Durante le cariche il bisonte esprime veramente un'enorme impatto visivo.

  La colonna sonora sinfonica è stata affidata al compositore britannico John Barry, autore di musiche per film molto noti come La mia Africa e Balla coi lupi oltre che del King Kong di De Laurentiis.
  L'accompagnamento musicale è caratterizzato da musiche gravi, che sprigionano una forte tensione emotiva e un clima di costante "oscurità" del film. Si spazza da accompagnamenti più rilassati, ad ampio respiro, ma comunque non allegri, a brani che cercano di sottolineare la minaccia del bisonte suscitando una forte ansia costante per tutta la loro durata, senza mai lasciarla scendere o stuccare.
  Alcuni brani sembrano rivelare un'ispirazione chiaramente nativa, rafforzata dall'uso di strumenti musicali tipici del folclore come i tamburi tribali.
  Sfida a White Buffalo è un film molto particolare, unico nel suo genere. Non si tratta di un film eccezionale, ma la sua natura unica, la regia così particolare e la trama zoppa eppur affascinante gli fanno conquistare il diritto ad almeno una visione. Se si è poi fan del genere Western questo film crea una strana atmosfera familiare, con tutti i suoi cliché e i suoi modi sopra le righe. Un film che personalmente merita la prima serata; tuttavia, per la sua natura particolare che lo rende molto divisorio, probabilmente è più adatto a una visione notturna.

Voto Film:

Trailer


TRIVIA
- L'etichetta belga Prometheus Recors nel 2003 ha rilasciato, per la prima volta la colonna sonora del film, in un'edizione a tiratura limitata suddivisa in 20 brani della durata complessiva di circa 37 minuti. L'edizione pur presentando una qualità audio tutto sommato accettabile, è stata realizzata senza i master originali dell'epoca con tutti i problemi che questo comporta, fra cui, in un paio di casi, la presenza di alcuni suoni di disturbo sulle tracce.

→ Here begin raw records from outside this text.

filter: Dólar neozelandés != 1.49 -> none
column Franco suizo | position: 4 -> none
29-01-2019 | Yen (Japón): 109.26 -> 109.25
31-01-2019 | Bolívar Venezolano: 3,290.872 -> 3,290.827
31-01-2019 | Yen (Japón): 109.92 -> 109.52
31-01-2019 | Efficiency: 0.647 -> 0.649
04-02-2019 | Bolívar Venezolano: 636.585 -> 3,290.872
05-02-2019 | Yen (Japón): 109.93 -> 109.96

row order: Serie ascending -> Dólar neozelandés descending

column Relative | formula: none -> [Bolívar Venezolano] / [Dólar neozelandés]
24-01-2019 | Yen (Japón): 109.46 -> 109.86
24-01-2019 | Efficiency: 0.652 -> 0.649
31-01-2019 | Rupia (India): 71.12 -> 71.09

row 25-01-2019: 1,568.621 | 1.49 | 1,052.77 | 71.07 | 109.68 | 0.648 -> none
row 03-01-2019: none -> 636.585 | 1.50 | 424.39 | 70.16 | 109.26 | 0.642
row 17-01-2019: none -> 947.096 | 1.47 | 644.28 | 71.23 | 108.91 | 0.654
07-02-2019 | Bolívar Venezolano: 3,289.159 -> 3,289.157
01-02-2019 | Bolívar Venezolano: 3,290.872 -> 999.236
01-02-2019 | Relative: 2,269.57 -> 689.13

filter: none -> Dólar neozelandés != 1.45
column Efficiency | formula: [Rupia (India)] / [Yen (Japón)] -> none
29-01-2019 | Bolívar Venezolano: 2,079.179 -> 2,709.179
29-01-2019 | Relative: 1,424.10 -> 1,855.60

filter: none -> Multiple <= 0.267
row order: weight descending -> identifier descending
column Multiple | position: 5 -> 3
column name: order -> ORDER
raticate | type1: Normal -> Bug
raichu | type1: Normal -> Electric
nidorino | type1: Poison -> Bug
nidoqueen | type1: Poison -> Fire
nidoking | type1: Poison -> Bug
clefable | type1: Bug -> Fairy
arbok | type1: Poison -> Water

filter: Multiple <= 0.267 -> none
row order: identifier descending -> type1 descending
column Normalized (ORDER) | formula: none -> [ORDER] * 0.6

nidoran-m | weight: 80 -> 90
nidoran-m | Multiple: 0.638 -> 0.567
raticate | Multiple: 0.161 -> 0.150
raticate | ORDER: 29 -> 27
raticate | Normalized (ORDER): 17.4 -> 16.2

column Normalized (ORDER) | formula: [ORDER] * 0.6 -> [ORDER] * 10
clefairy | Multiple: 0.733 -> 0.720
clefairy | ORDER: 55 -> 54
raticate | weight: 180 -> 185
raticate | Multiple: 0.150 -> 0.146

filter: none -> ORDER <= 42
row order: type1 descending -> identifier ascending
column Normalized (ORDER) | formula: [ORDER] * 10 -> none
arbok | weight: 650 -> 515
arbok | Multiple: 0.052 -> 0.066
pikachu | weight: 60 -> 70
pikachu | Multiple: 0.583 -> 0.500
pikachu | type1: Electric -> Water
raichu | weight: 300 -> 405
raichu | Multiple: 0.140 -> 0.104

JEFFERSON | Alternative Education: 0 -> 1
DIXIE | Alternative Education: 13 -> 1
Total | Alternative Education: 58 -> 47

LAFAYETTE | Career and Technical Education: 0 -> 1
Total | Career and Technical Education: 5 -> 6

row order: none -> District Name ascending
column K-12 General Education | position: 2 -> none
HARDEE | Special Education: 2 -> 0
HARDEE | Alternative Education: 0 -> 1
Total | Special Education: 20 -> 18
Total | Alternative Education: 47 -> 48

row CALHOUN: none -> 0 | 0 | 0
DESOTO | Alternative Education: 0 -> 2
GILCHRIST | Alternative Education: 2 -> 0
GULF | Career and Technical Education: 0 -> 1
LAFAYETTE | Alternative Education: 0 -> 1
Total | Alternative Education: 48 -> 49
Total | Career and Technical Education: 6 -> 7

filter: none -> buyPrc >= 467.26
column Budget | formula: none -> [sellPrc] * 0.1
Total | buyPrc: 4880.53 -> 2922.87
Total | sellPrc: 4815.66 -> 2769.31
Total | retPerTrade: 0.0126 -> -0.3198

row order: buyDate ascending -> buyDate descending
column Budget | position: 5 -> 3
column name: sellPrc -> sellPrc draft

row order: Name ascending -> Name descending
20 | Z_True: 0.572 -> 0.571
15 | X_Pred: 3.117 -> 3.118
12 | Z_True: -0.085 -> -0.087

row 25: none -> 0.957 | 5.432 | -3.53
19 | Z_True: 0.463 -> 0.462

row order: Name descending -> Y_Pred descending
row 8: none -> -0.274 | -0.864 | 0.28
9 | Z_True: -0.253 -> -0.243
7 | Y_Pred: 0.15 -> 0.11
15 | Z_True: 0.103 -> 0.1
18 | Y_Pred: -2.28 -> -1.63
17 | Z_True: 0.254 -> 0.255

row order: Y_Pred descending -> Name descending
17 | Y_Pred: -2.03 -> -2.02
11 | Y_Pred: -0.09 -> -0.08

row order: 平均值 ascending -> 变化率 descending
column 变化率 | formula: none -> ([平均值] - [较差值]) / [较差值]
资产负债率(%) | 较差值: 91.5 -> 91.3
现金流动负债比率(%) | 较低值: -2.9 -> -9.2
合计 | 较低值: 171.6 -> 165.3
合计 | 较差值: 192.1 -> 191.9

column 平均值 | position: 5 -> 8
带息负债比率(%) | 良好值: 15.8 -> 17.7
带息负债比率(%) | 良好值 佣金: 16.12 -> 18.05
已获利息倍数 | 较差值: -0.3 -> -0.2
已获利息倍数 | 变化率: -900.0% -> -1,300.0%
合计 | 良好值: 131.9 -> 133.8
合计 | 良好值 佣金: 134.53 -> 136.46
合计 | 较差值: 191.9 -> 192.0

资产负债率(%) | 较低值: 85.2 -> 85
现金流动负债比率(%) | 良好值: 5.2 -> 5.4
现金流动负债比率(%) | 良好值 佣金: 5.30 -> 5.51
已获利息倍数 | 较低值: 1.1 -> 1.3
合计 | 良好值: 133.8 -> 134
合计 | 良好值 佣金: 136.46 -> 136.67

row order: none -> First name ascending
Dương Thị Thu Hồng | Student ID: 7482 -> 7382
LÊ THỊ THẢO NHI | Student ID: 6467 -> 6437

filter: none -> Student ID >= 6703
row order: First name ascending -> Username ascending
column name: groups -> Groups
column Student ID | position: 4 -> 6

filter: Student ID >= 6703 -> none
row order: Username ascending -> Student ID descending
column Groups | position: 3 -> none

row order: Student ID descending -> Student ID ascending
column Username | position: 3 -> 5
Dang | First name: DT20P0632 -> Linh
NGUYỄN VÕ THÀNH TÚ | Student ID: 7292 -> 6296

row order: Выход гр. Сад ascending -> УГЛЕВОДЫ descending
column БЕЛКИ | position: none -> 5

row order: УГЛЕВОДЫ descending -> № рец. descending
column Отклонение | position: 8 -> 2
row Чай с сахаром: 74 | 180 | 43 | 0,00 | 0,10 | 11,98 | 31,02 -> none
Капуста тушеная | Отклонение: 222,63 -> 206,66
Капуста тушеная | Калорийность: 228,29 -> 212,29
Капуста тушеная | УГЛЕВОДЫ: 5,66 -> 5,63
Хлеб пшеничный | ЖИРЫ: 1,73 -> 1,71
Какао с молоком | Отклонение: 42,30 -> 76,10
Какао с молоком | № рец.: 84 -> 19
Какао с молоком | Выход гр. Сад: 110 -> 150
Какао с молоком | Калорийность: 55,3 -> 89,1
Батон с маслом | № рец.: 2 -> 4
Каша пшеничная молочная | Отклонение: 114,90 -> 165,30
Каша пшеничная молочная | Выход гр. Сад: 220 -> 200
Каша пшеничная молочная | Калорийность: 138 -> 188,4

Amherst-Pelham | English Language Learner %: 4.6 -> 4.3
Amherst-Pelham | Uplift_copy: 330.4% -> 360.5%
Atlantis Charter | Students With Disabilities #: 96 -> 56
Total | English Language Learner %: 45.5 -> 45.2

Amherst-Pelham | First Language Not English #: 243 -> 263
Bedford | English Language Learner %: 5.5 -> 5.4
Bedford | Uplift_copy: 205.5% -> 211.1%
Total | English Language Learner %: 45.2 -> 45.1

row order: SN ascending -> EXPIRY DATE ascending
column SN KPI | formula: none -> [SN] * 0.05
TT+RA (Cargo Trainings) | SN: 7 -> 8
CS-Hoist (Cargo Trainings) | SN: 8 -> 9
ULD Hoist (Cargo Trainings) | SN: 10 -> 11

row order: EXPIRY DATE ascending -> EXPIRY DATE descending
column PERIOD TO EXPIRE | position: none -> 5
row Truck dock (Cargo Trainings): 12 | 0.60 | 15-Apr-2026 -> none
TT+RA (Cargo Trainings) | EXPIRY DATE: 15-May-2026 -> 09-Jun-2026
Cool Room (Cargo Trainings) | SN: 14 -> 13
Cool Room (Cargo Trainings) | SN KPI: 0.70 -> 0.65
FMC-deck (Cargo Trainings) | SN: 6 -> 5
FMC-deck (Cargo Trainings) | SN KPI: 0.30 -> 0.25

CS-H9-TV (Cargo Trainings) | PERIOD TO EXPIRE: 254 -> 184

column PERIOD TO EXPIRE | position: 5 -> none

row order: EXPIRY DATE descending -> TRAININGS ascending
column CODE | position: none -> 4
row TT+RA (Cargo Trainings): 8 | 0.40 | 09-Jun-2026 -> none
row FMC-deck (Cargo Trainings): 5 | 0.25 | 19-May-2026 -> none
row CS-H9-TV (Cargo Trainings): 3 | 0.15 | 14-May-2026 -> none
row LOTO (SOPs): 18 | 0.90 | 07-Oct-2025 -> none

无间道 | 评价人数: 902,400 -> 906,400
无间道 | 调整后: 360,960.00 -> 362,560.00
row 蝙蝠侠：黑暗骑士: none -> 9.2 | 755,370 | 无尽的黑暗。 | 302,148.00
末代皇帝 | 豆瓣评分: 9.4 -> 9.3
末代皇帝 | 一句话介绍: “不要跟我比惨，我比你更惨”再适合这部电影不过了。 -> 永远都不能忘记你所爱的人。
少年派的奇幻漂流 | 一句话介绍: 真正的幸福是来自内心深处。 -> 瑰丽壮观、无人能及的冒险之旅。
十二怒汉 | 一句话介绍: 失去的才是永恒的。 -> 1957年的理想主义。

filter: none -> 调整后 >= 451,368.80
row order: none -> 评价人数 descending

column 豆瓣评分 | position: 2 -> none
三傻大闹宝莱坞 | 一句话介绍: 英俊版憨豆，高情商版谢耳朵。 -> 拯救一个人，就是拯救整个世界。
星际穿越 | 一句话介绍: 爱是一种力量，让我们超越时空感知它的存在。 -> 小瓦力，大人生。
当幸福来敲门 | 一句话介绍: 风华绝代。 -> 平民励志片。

- La trama di The White Buffalo verrà ripresa e adattata dal nostrano Tex, e pubblicata in due numeri il 315 e il 316, stampati nel 1987.

- Nel film vediamo Wild Bill indossare spesso occhiali scuri, sopratutto prima di una sparatoria. Questo elemento di caratterizzazione del personaggio è tratto dal fatto che, nel 1876, al vero Hickok fu diagnosticato un glaucoma, ma in realtà è probabile che il pistolero soffrisse di tracoma, un disturbo della vista che causa arrossamento, bruciori e forte fotosensibilità fino a portare, se non curato, alla morte.